Projects at PepsiCo’s R&D facility, Yale University’s research labs and 300 George have benefited from a proprietary lab-design method created by Svigals + Partners called Phusion, which anticipates and plans for these kinds of workplace innovations. The key to the process is getting feedback early and often to inform downstream design decisions.

Furniture on casters, lightweight materials and low-VOC finishes along with glass partitions help create a friendly, productivity-enhancing ambience at 300 George Street Technology Center. The friendly look belies the powerful research infrastructure within.

The holistic lab

If the experts are right, any dominant workplace design trends will eventually inform laboratory spaces. And so they should: labs are workplaces, and the benefits are there for the taking.
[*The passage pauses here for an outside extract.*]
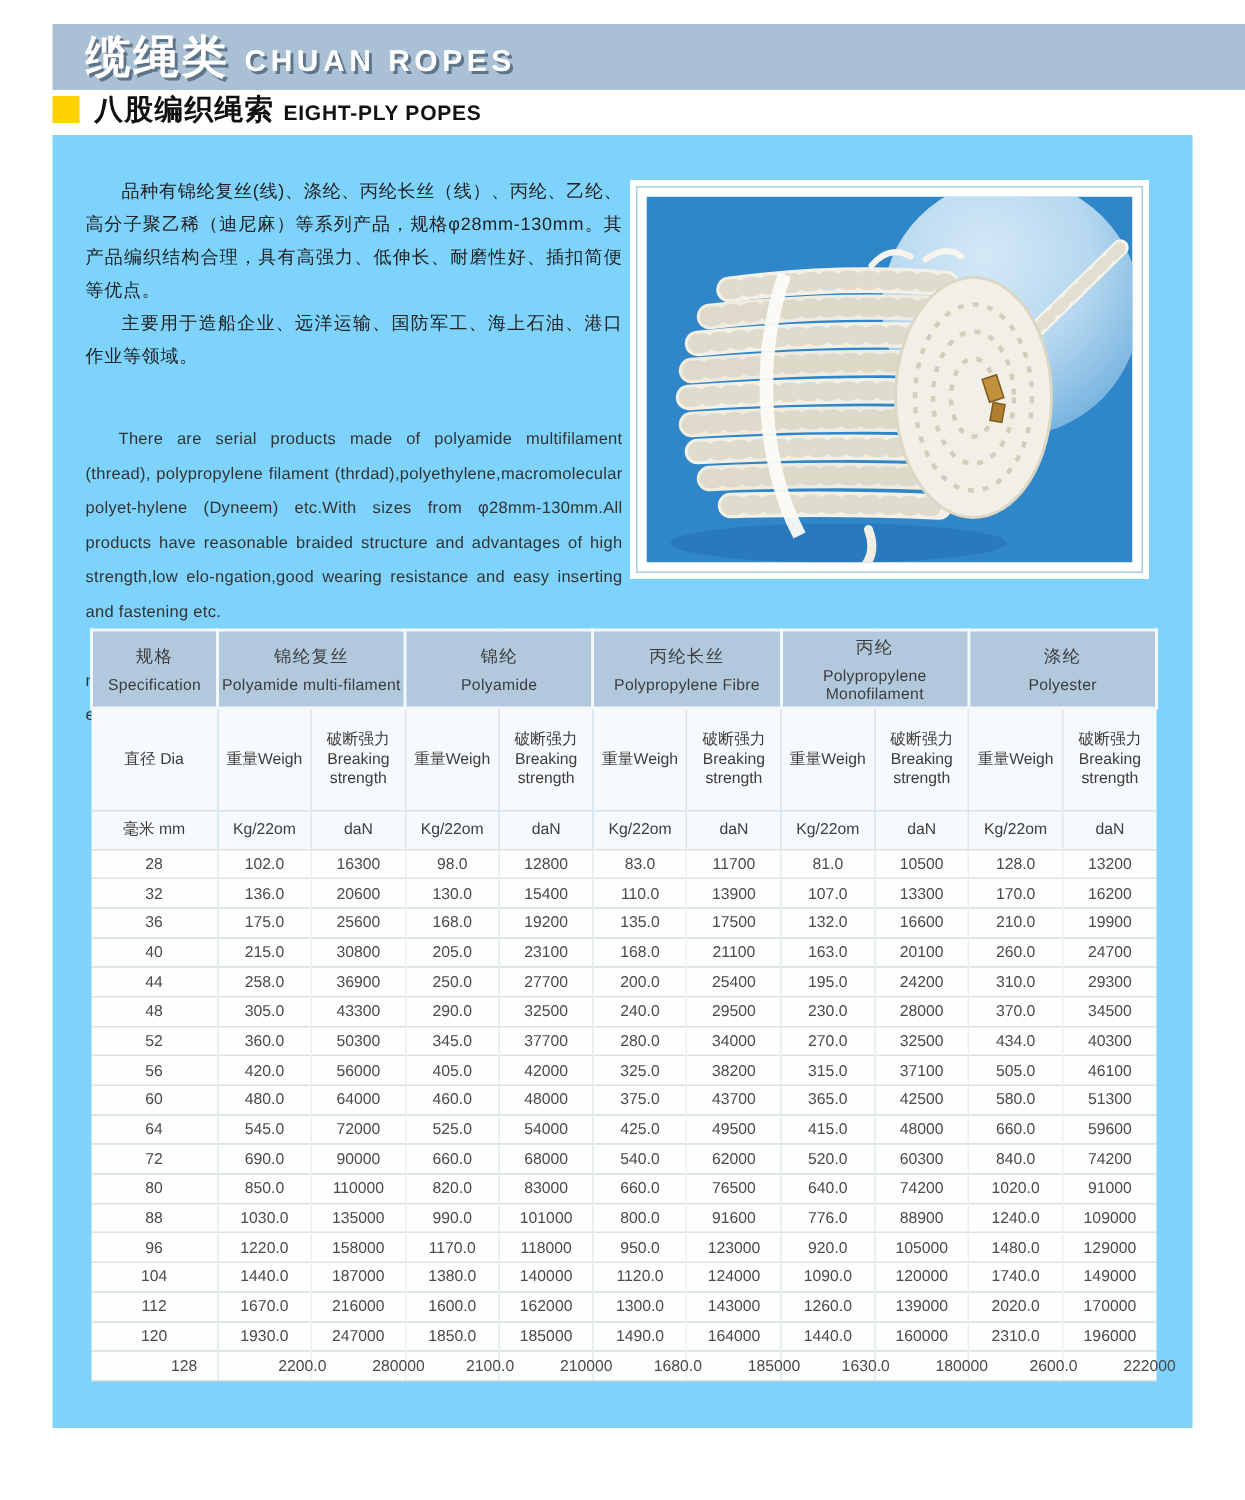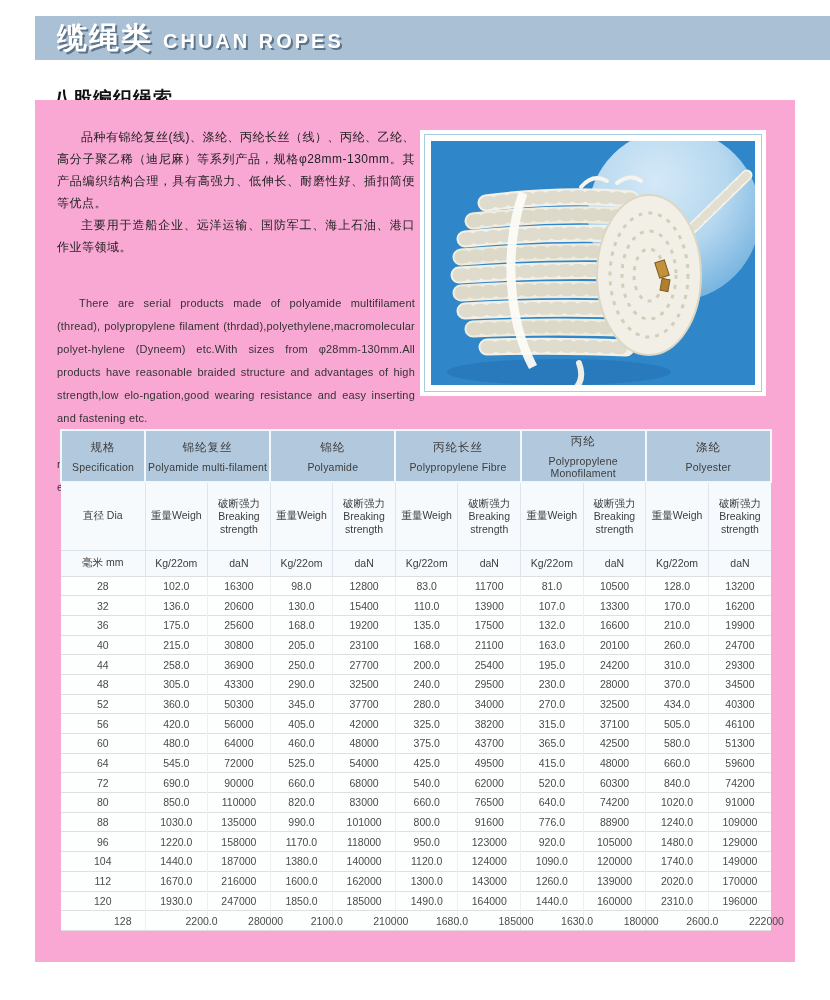"八股编织绳索" .subheader { align-items: flex-end -> center; flex-direction: column -> none; top: 86px -> 60px }
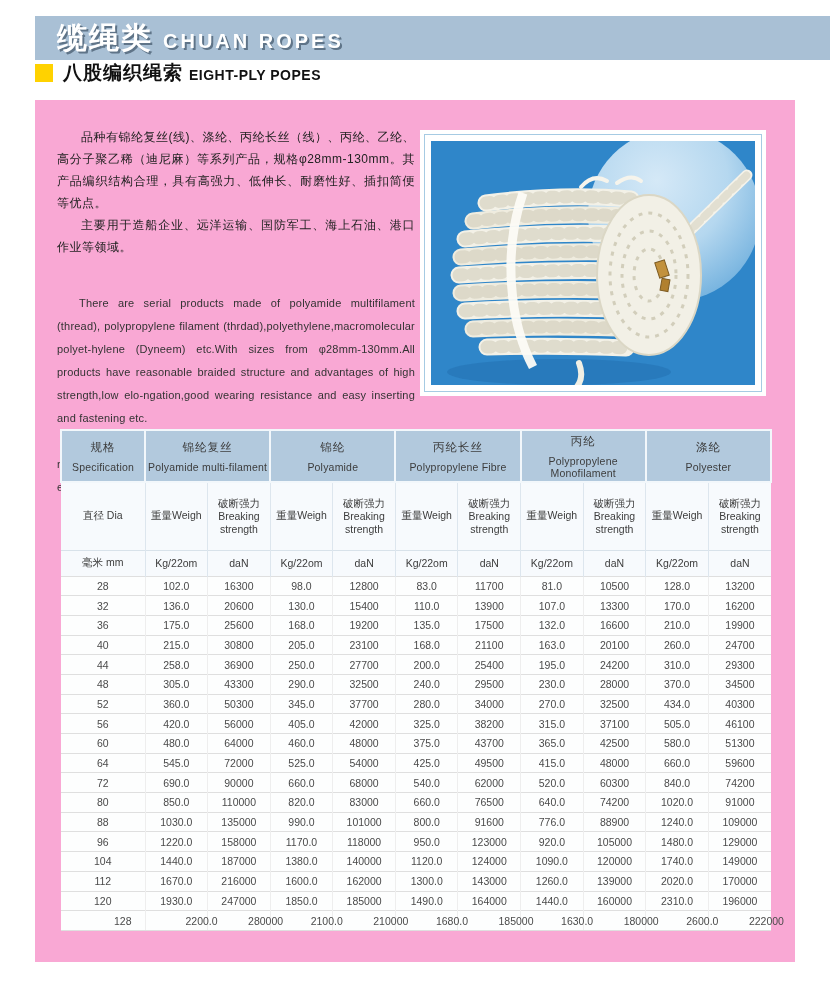"品种有锦纶复丝(线)、涤纶、丙纶长丝（线）、丙纶、乙纶、高分子聚乙稀（迪尼麻）等" .content { background: #f9a8d4 -> #7dd3fc; top: 100px -> 90px }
Sustainability should be a cornerstone of any new laboratory project or renovation work. HVAC and MEP systems should make efficient use of energy and water, and the interior should incorporate low-VOC materials and finishes. Also crucial is a lighting and fenestration scheme that makes the best use of natural daylight. Occupancy sensor controls for lights and climate systems can also achieve the parallel goals of energy efficiency and workplace comfort. Furthermore, care taken to specify casework and other hardware can pay dividends. Attractive, sustainably sourced furnishings can enhance workplace atmosphere while scoring points toward LEED certification.

The entry to the Park Street Clinical Laboratory in New Haven reveals a very open atrium used as an informal meeting area, break zone, and a way to impress visitors. Designed by Svigals + Partners and Behnisch Architekten.

This is not only energy-efficient, but also workeroptimal; study after study shows that natural daylight in the workplace increases productivity and reduces absenteeism. Since true sustainable design is as focused on the health of the occupant as it is on saving the planet, green labs also mean more satisfied employees.

Modern workplace setups also tend toward the flexible, and labs should be no exception. Just as open office plans provide the opportunity for rearranging a space without the need to knock down walls and build new ones—and to rewire and re-plumb as well—so too can a flexible lab plan furnish a research group with a space that can adapt to changes in research strategy, or the means to sublease a space on a temporary basis.

The flexibility of a lab space is dependent on the placement of core elements such as water and electricity, and how far into the space they penetrate. Built-inplace, fixed systems require a construction crew and infrastructure professionals to move, remove or replace. Keeping the core elements available through plug-andplay pods in the floor and ceiling allows the option of a table system, or even a rolling cart system, providing exceptional flexibility.

Last, it bears mentioning that an approach to lab design that creates a high-functioning and desirable workplace will also help a research organization attract the best possible pool of talent. All things being roughly equal in terms of salary and benefits, a top candidate for a research position may make her decision in part based on the facility she’ll call home.

Remember, many who work in labs spend more time there than at their actual home. And a candidate worth her salt will look for a workplace with as much of the above as possible: inspiring atmosphere, natural daylight, views of outside, sustainable design, and open and flexible plans.

And since she’ll be commanding a top salary, it would be best if she’s attracted to the place—and surrounded by amenities and elements that inspire her creativity and optimize her performance—don’t you think?